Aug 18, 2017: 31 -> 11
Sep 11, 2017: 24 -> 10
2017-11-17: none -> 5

========

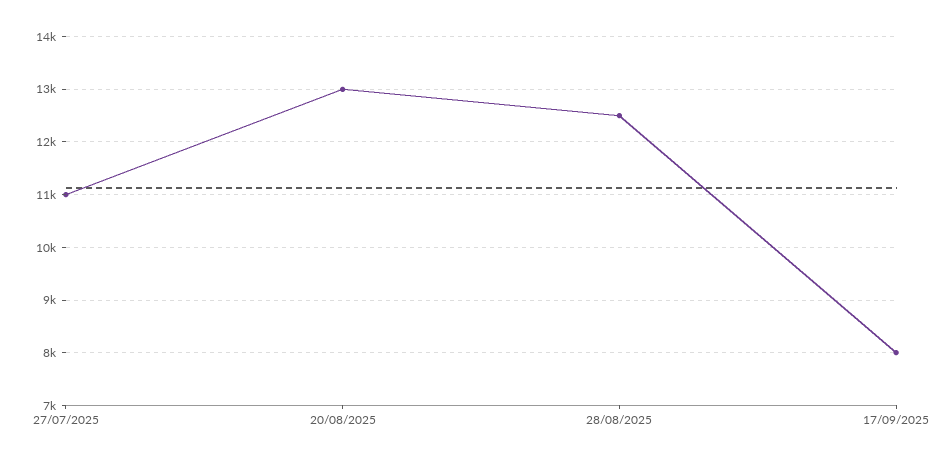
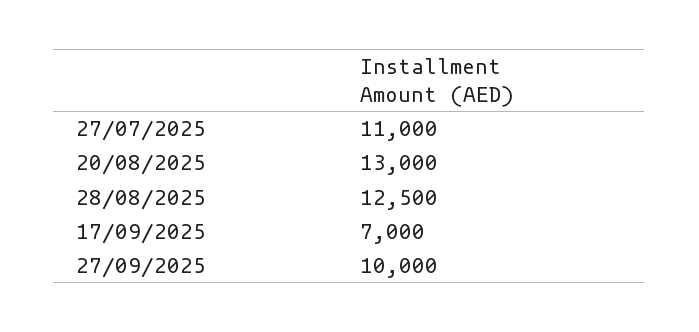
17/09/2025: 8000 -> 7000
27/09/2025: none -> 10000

========

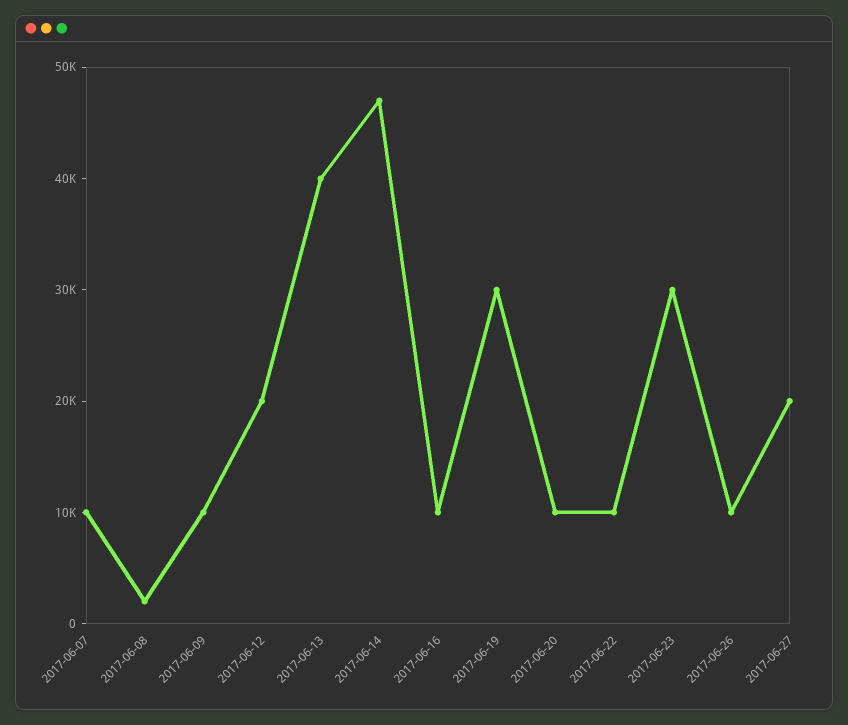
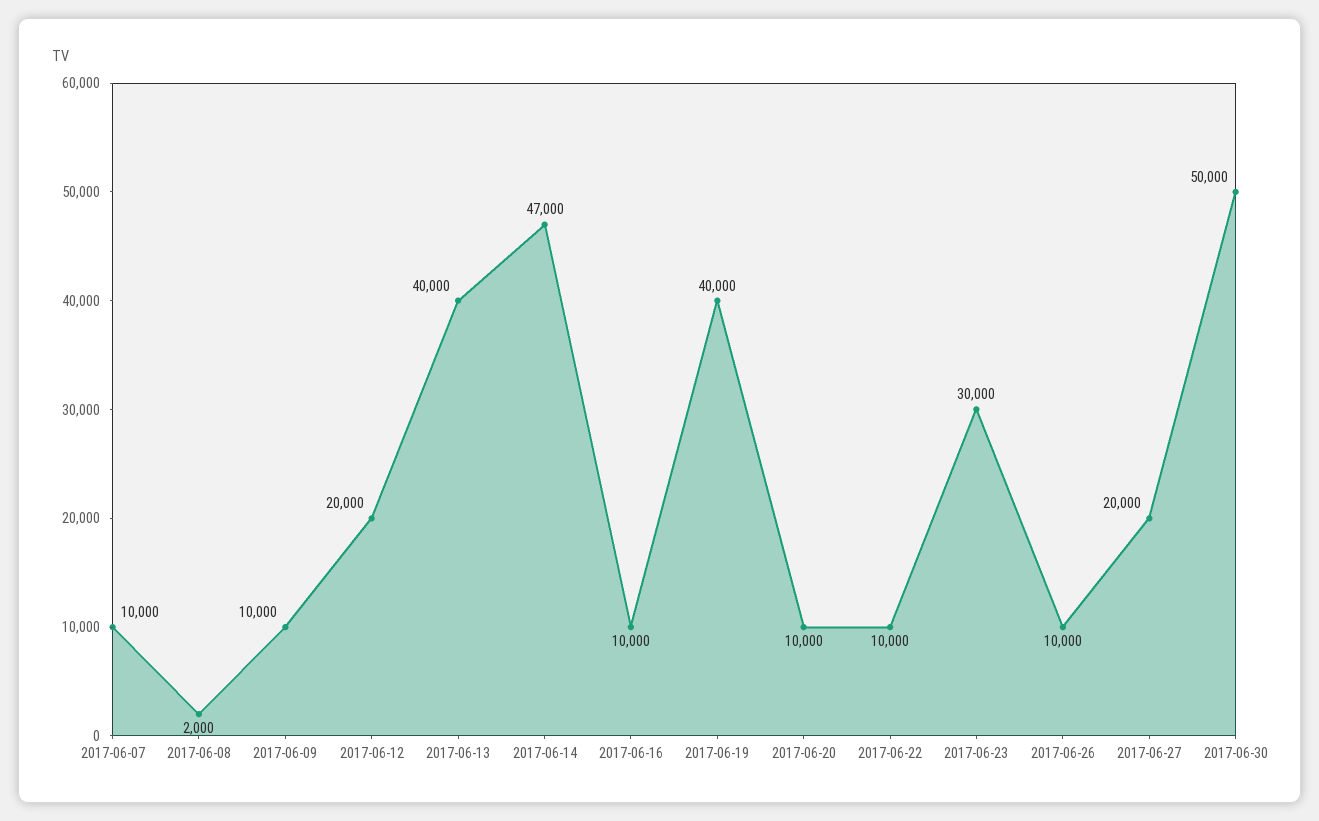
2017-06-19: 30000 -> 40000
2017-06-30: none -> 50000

========

Scan the listing for the word "none". Copy every line in which it appears.

» Answer to this task:
2017-11-17: none -> 5
27/09/2025: none -> 10000
2017-06-30: none -> 50000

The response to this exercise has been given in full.